During a Tuesday work session for the Sampson County Board of Education, transportation director Herb Sanderson presented a request to increase fees for the program from $45 to $65.
“It’s something we don’t want to do, but again, it’s what the North Carolina General Assembly is pretty much forcing us to do,” he said.
In 2011, Sanderson came to the board and requested a $45 fee to supplement state funding.State funding at the time was reduced to $191 per student. But it takes more than $230 per student to educate the students through the program.
“We’ve been able to balance the budget with Driver’s Ed,” he said. “This year, we did use the $45 fee that we’ve been charging. We’ve been accumulating that money in anticipation of hard times.”
Along with other counties, Sampson is lacking in the purchasing of new cars.
“We can’t purchase new cars with the current budget we have right now,” Sanderson said.
But the news is getting worse for the school officials. The General Assembly voted to eliminate state funding for Driver’s Ed next school year.

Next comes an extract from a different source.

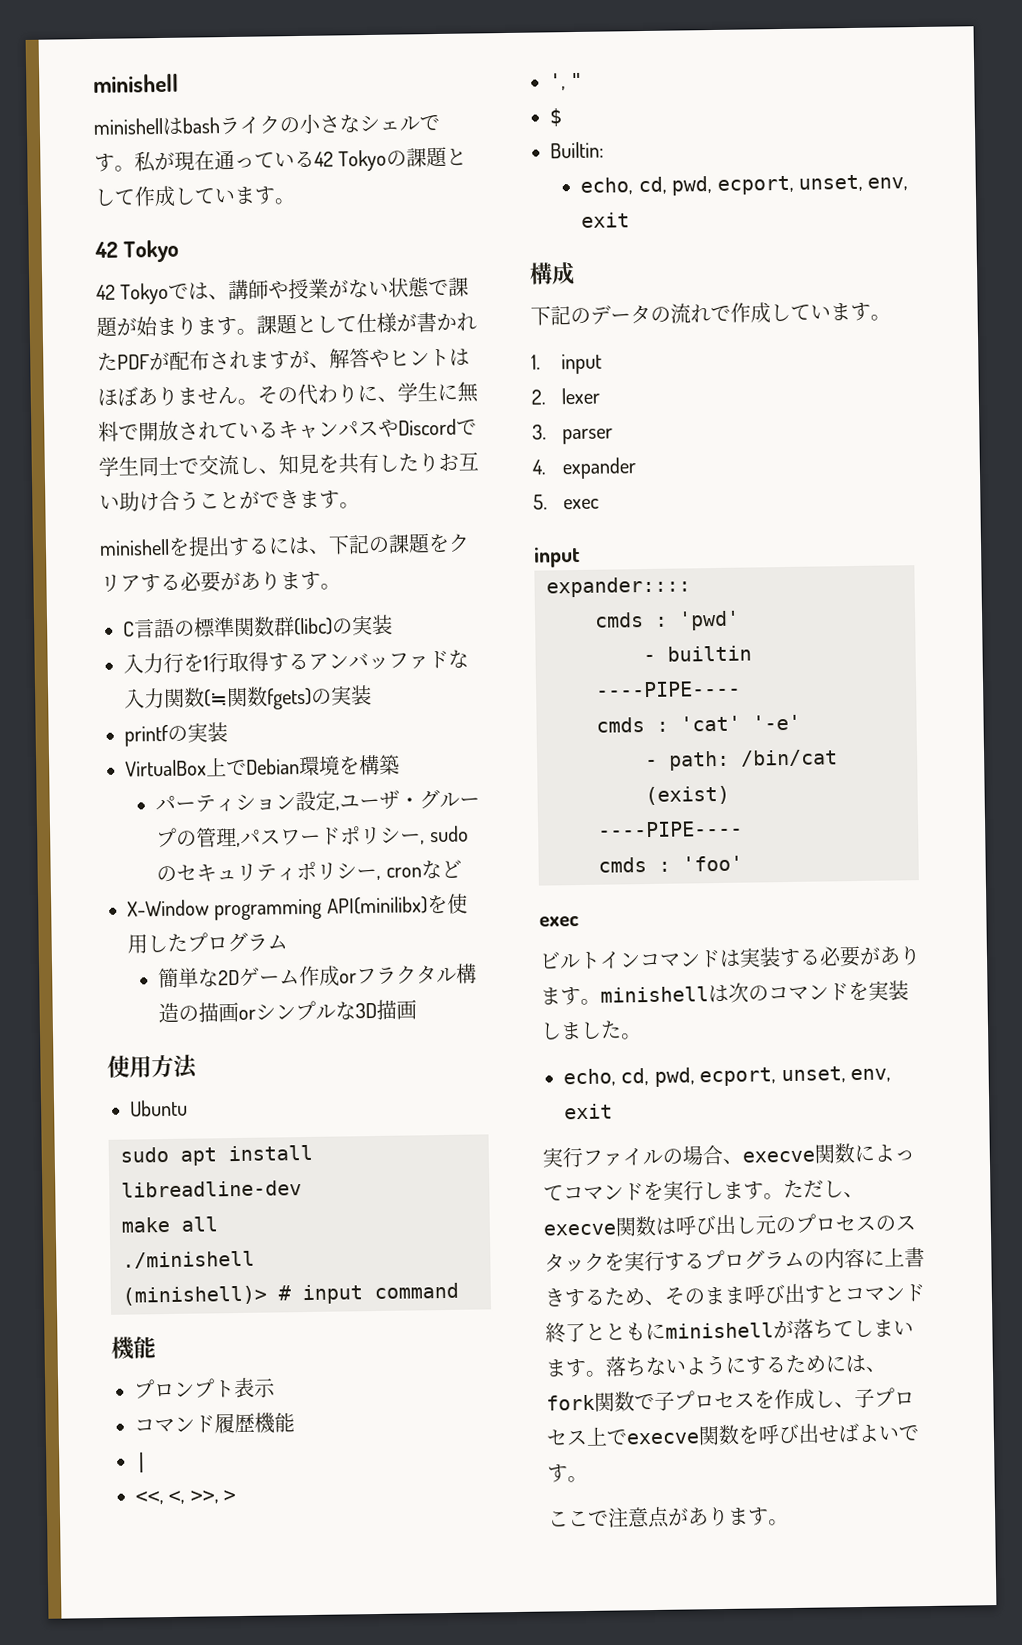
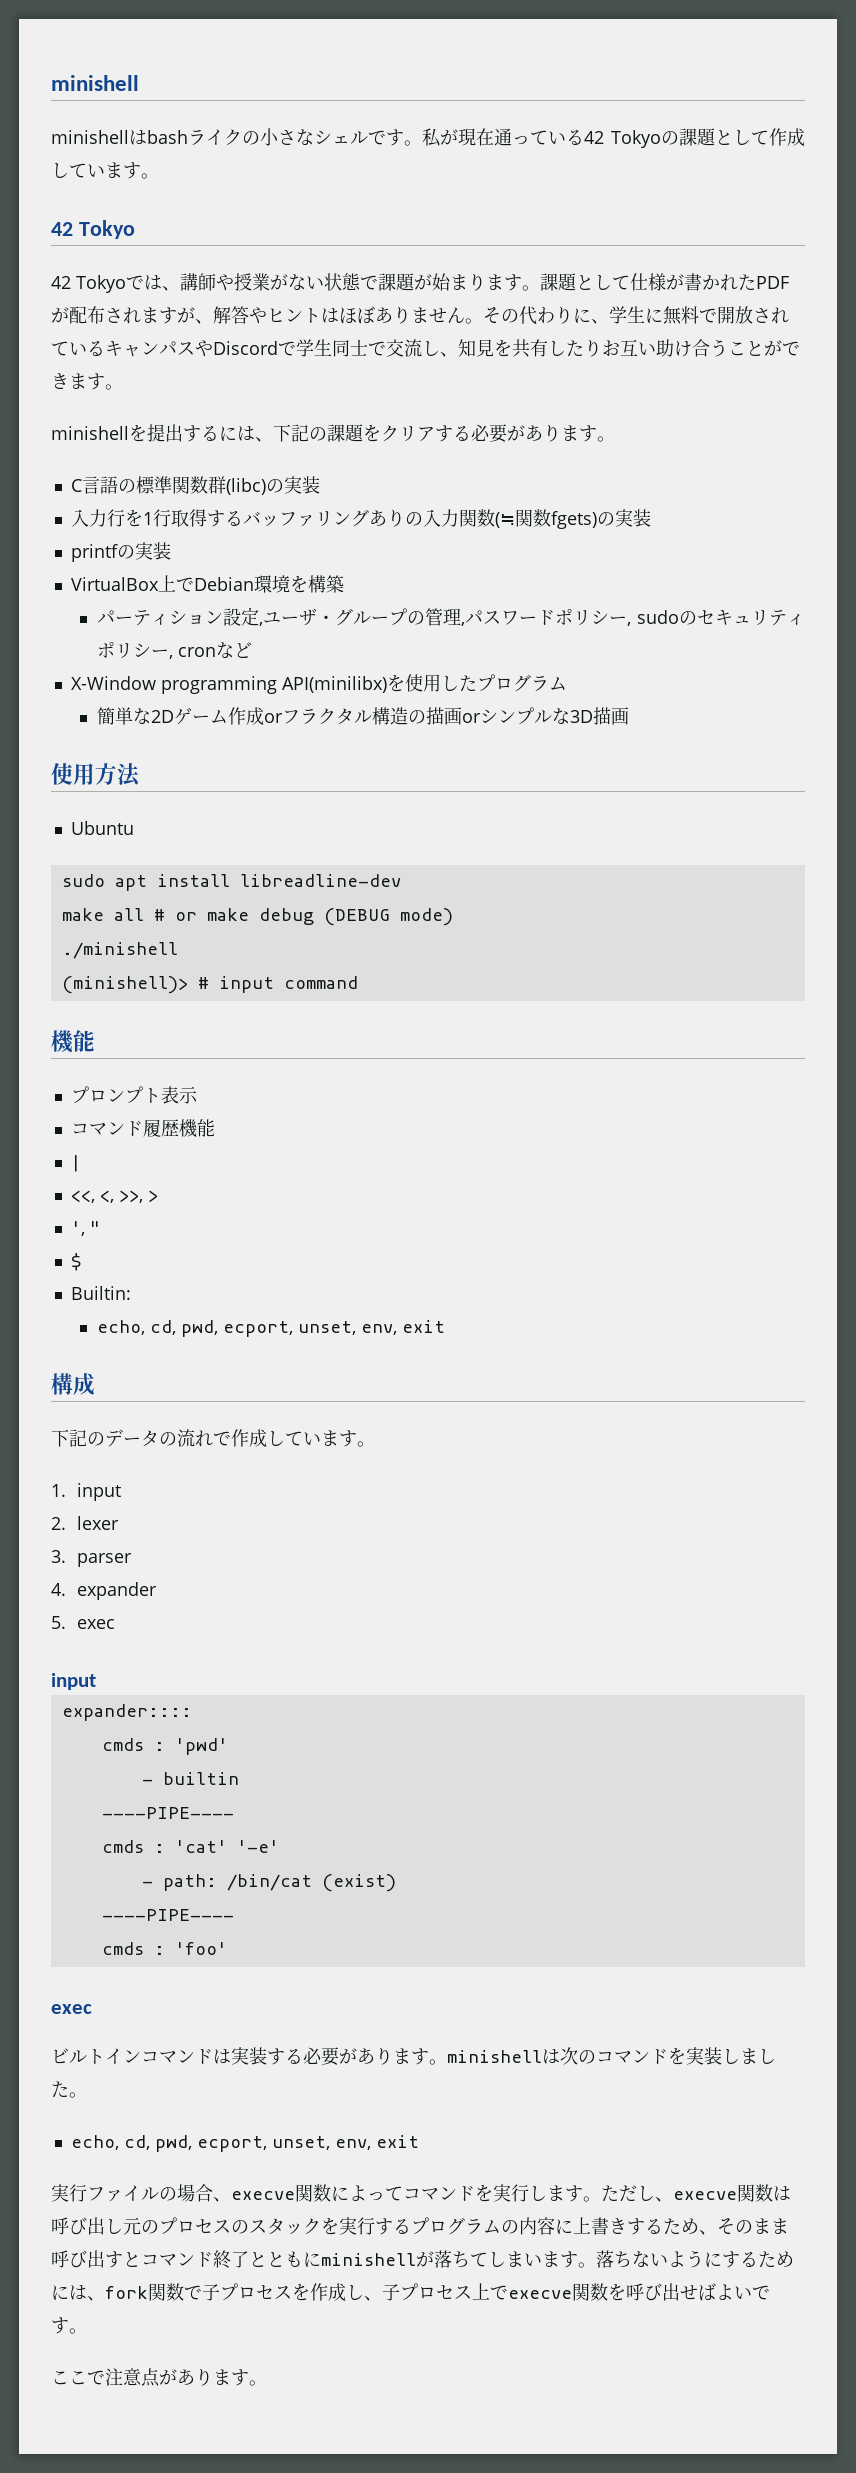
- 入力行を1行取得するアンバッファドな入力関数(≒関数fgets)の実装
+ 入力行を1行取得するバッファリングありの入力関数(≒関数fgets)の実装
- make all
+ make all # or make debug (DEBUG mode)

Sanderson said they don’t know the future of driver’s education at this point. Legislators have allowed school systems to increase the fee to $65. Previously, an increase of $55 was allowed, but Sanderson said school officials did not want to put more burdens on parents and taxpayers.
“In these critical situations, next year we’re not going to have state funding,” he said. “That’s a proven point. Where’s that money going to come from? We don’t know right now.”

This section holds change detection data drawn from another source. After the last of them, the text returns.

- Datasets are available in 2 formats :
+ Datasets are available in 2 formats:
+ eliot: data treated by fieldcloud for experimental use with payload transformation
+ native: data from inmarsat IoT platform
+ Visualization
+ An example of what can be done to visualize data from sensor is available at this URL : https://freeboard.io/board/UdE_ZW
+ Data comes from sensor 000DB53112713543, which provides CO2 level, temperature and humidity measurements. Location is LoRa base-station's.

Prior to 1992, $275 was budget for each student. Now, that amount has been decreased to under $200.
There was a mention of parents having to pick up the bill. Private contractors are charging up to $400 per child. Sanderson said school officials are unsure if they’re going to charge that amount next school year.
“We’re going to have to sit down and crunch some numbers and figure out where the money is going to come from,” Sanderson said. “Who knows, the General Assembly may decide to change and hopefully find money elsewhere to support Driver’s Education.”
During his presentation, Sanderson said he would hate for the program to convert to online learning, with parents teaching their children.Sanderson said North Carolina and Michigan have always been looked upon as having premiere Driver Education programs.
Board member G.H. Wilson described it as “sticker shock.”
“Sixty-five dollars is not going to cover it, but we’re trying to build up a fund to help us for the unknown future,” Sanderson said.
The district is allotted money for students at age 14 1/2, but some parents wait until they turn 16 before signing them up for the driving program. By then the money for the student is already spent, Sanderson pointed out.
“We felt good about the budget, but a lot of that is because people have prolonged getting their license,” he said. “The economy has hurt all families. With the insurance increase of what it cost to drive, parents are waiting for children to get their driver’s license a little later.”
Board members are scheduled to make a decision at their upcoming meeting, scheduled for 7 p.m. Monday, Aug. 25 in the Central Office Auditorium.